We respectfully request that the study consider including research to determine when chemicals
in tire crumb rubber may be released under various environmental conditions. We also would
like the studies to identify, and examine the exposure pathways and health risks these potential
releases may pose to athletes and other individuals who come in contact with tire crumb rubber
playing, working, or participating in events on these fields and play areas.

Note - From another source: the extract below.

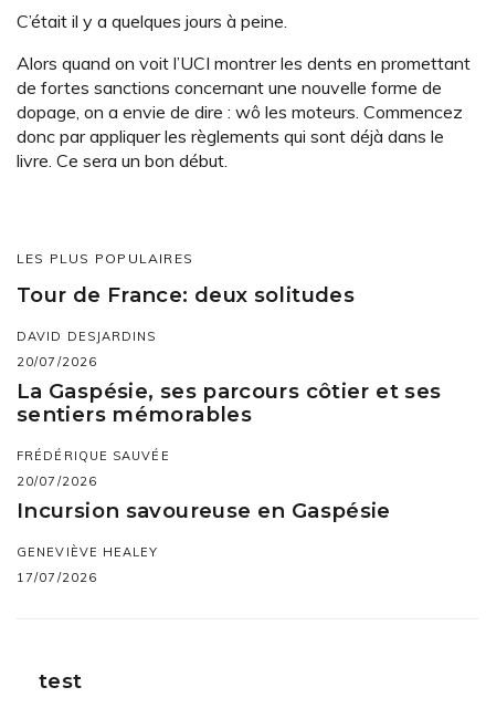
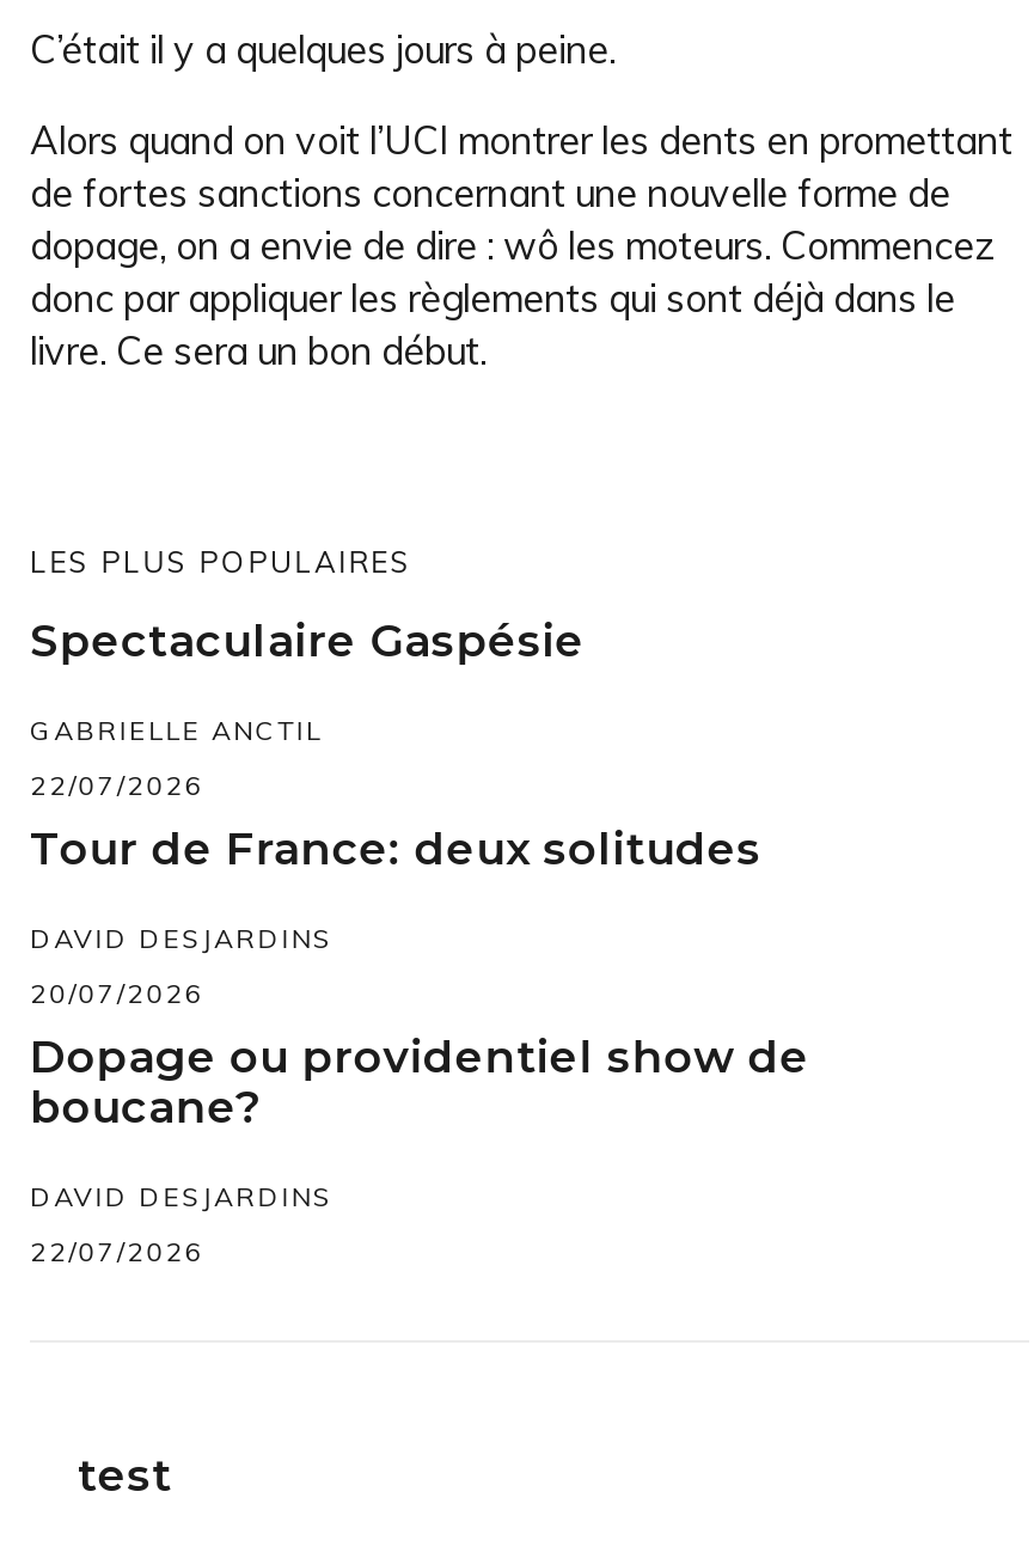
none -> [30,614,585,803] Spectaculaire Gaspésie | GABRIELLE ANCTIL | 22/07/2026
moved [17,283,355,370] -> [30,822,762,1011]: Tour de France: deux solitudes | DAVID DESJARDINS | 20/07/2026
[17,379,441,586] La Gaspésie, ses parcours côtier et ses | sentiers mémorables | FRÉDÉRIQUE SAUVÉE | 20/07/2026 | Incursion savoureuse en Gaspésie | GENEVIÈVE HEALEY | 17/07/2026 -> [30,1030,810,1269] Dopage ou providentiel show de | boucane? | DAVID DESJARDINS | 22/07/2026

To date, existing research and information on tire crumb rubber has been incomplete and based
largely on an unsupported theory that there is limited exposure. We are requesting that these two
studies please consider an analysis of all health and environmental risks from tires, tire crumb
rubber, and their various proposed uses which include, but may not be limited to: athletic fields,
playgrounds, play mats, gardens, driveways, sidewalks, and pathways.
We would like the studies to please include detailed accounts of athletes, parents, soccer coaches
and other individuals regarding their personal experience and health effects that they believe
were directly related to interacting with tire crumb rubber.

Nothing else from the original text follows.